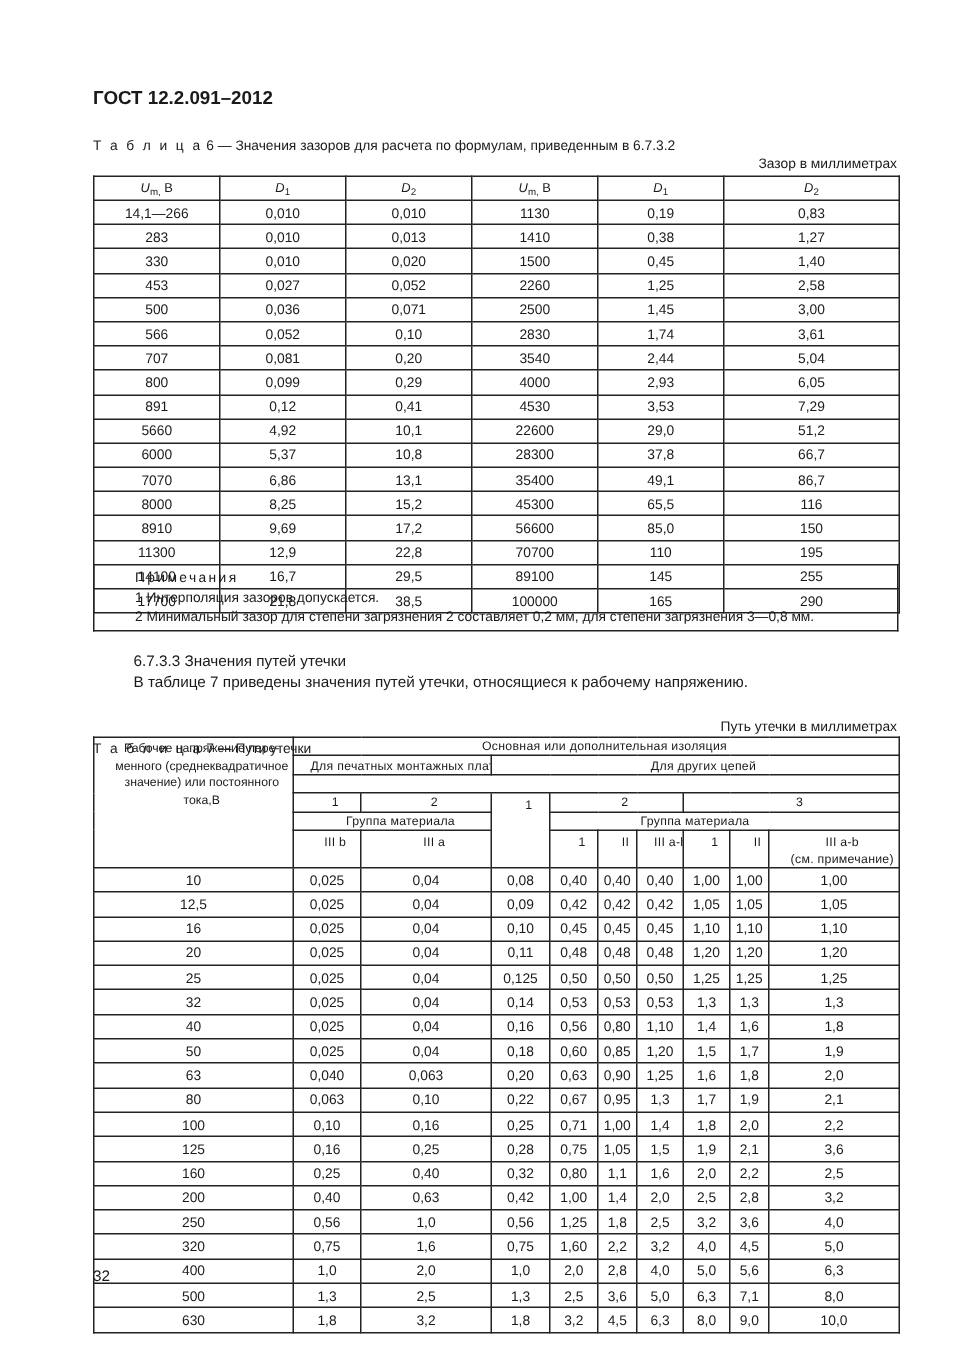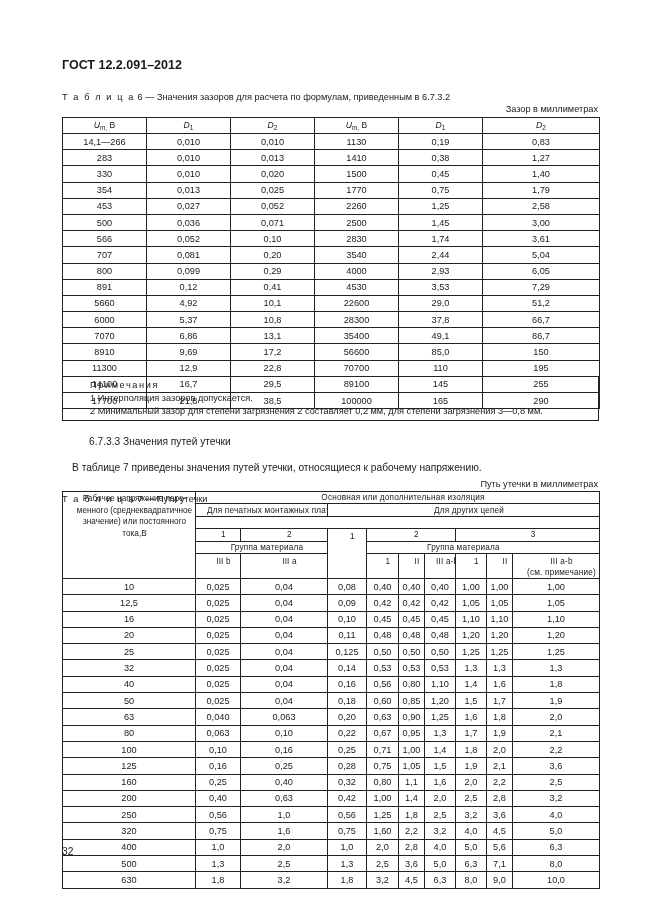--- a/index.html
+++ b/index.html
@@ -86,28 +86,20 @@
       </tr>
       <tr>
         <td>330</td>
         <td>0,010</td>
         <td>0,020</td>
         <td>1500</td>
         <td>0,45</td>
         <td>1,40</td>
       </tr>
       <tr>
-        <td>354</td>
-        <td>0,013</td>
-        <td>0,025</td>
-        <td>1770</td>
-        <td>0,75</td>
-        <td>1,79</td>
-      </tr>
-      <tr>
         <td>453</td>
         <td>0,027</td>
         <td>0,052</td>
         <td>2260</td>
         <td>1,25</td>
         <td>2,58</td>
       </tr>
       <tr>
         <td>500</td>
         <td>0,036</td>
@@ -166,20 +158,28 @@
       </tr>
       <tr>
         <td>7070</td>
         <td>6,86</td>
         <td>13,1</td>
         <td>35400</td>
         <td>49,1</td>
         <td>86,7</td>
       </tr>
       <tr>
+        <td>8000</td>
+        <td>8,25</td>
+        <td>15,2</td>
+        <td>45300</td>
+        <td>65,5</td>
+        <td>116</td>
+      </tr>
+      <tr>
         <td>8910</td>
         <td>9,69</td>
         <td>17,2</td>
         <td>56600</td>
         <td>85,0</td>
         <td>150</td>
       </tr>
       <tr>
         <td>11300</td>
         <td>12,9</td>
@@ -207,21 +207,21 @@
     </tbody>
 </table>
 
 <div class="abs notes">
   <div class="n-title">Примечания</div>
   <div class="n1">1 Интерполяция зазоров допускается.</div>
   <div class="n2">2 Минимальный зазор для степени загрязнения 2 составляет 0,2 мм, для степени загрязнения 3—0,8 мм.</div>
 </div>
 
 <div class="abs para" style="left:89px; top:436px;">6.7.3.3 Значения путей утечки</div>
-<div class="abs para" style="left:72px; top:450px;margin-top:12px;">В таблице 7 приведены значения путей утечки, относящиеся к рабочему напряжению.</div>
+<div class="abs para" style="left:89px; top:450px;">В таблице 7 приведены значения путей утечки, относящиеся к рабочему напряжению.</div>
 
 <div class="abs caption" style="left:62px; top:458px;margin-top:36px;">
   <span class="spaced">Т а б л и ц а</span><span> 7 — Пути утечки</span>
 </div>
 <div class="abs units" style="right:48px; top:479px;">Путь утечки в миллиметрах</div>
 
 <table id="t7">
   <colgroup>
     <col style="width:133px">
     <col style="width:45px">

::::::::::

*Work required*:
Give all entries again verbatim, without any images.

*Answer box*:
--- a/index.html
+++ b/index.html
@@ -86,28 +86,20 @@
       </tr>
       <tr>
         <td>330</td>
         <td>0,010</td>
         <td>0,020</td>
         <td>1500</td>
         <td>0,45</td>
         <td>1,40</td>
       </tr>
       <tr>
-        <td>354</td>
-        <td>0,013</td>
-        <td>0,025</td>
-        <td>1770</td>
-        <td>0,75</td>
-        <td>1,79</td>
-      </tr>
-      <tr>
         <td>453</td>
         <td>0,027</td>
         <td>0,052</td>
         <td>2260</td>
         <td>1,25</td>
         <td>2,58</td>
       </tr>
       <tr>
         <td>500</td>
         <td>0,036</td>
@@ -166,20 +158,28 @@
       </tr>
       <tr>
         <td>7070</td>
         <td>6,86</td>
         <td>13,1</td>
         <td>35400</td>
         <td>49,1</td>
         <td>86,7</td>
       </tr>
       <tr>
+        <td>8000</td>
+        <td>8,25</td>
+        <td>15,2</td>
+        <td>45300</td>
+        <td>65,5</td>
+        <td>116</td>
+      </tr>
+      <tr>
         <td>8910</td>
         <td>9,69</td>
         <td>17,2</td>
         <td>56600</td>
         <td>85,0</td>
         <td>150</td>
       </tr>
       <tr>
         <td>11300</td>
         <td>12,9</td>
@@ -207,21 +207,21 @@
     </tbody>
 </table>
 
 <div class="abs notes">
   <div class="n-title">Примечания</div>
   <div class="n1">1 Интерполяция зазоров допускается.</div>
   <div class="n2">2 Минимальный зазор для степени загрязнения 2 составляет 0,2 мм, для степени загрязнения 3—0,8 мм.</div>
 </div>
 
 <div class="abs para" style="left:89px; top:436px;">6.7.3.3 Значения путей утечки</div>
-<div class="abs para" style="left:72px; top:450px;margin-top:12px;">В таблице 7 приведены значения путей утечки, относящиеся к рабочему напряжению.</div>
+<div class="abs para" style="left:89px; top:450px;">В таблице 7 приведены значения путей утечки, относящиеся к рабочему напряжению.</div>
 
 <div class="abs caption" style="left:62px; top:458px;margin-top:36px;">
   <span class="spaced">Т а б л и ц а</span><span> 7 — Пути утечки</span>
 </div>
 <div class="abs units" style="right:48px; top:479px;">Путь утечки в миллиметрах</div>
 
 <table id="t7">
   <colgroup>
     <col style="width:133px">
     <col style="width:45px">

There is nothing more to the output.